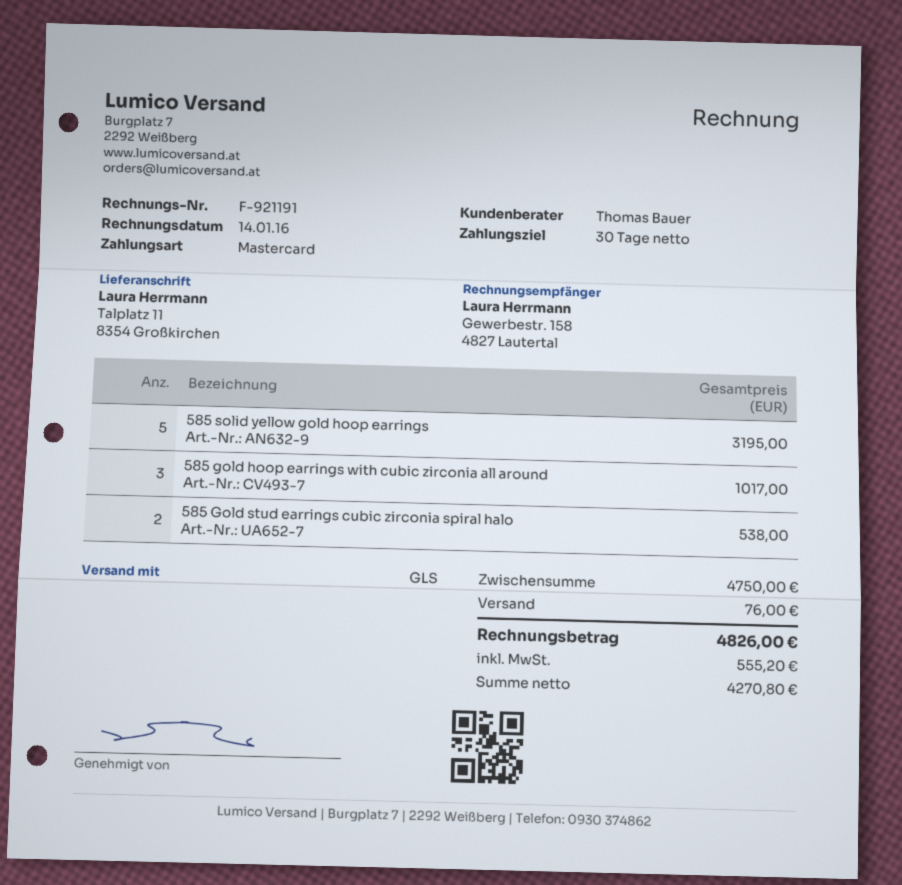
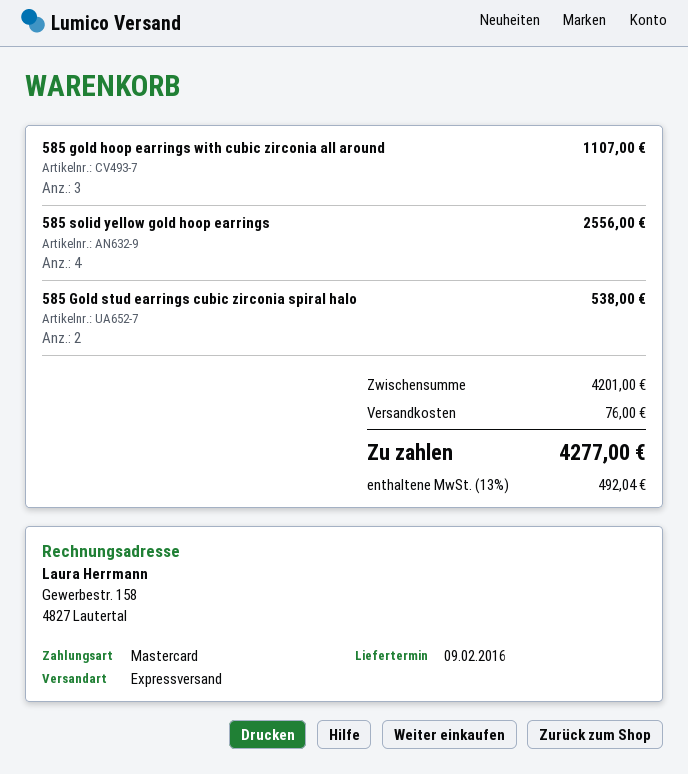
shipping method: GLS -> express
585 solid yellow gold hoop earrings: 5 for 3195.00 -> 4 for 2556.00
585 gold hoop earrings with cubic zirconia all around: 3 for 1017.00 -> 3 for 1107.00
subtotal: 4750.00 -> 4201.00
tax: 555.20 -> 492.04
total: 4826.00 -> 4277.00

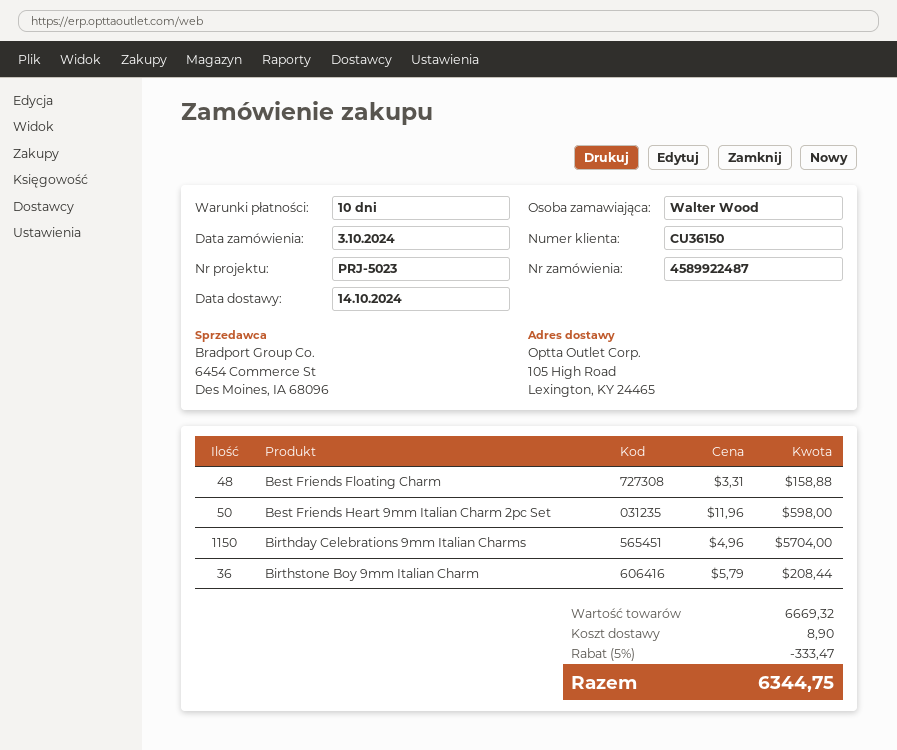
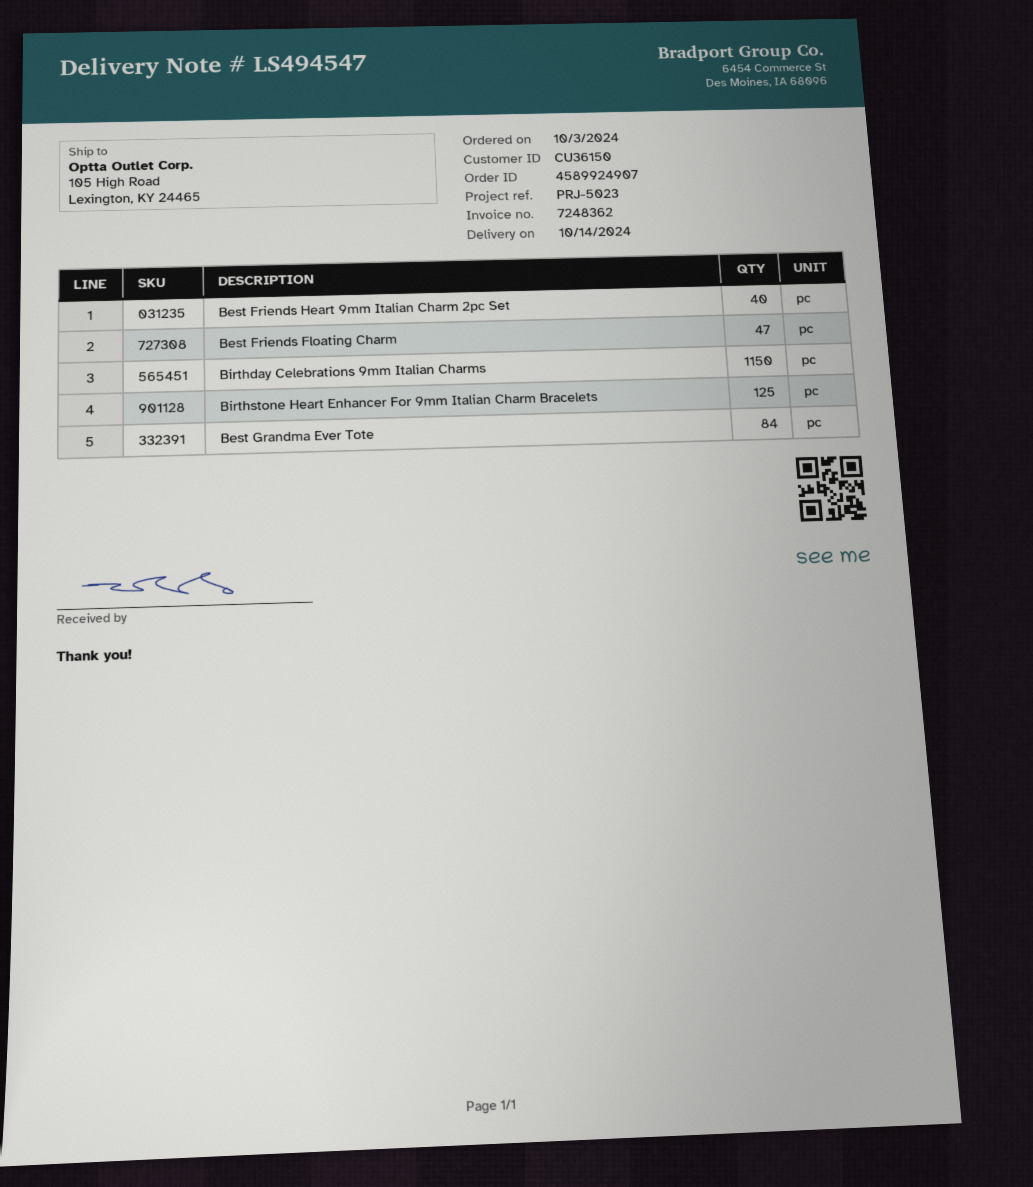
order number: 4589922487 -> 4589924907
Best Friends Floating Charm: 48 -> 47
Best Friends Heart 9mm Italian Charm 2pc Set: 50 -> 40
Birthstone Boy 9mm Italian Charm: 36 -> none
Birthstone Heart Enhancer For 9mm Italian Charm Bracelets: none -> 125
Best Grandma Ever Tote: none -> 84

──────────

● **EXERCISE PROMPT**: Copy all lines from the data that hold the word "Birthstone".

● **RESPONSE BELOW**:
Birthstone Boy 9mm Italian Charm: 36 -> none
Birthstone Heart Enhancer For 9mm Italian Charm Bracelets: none -> 125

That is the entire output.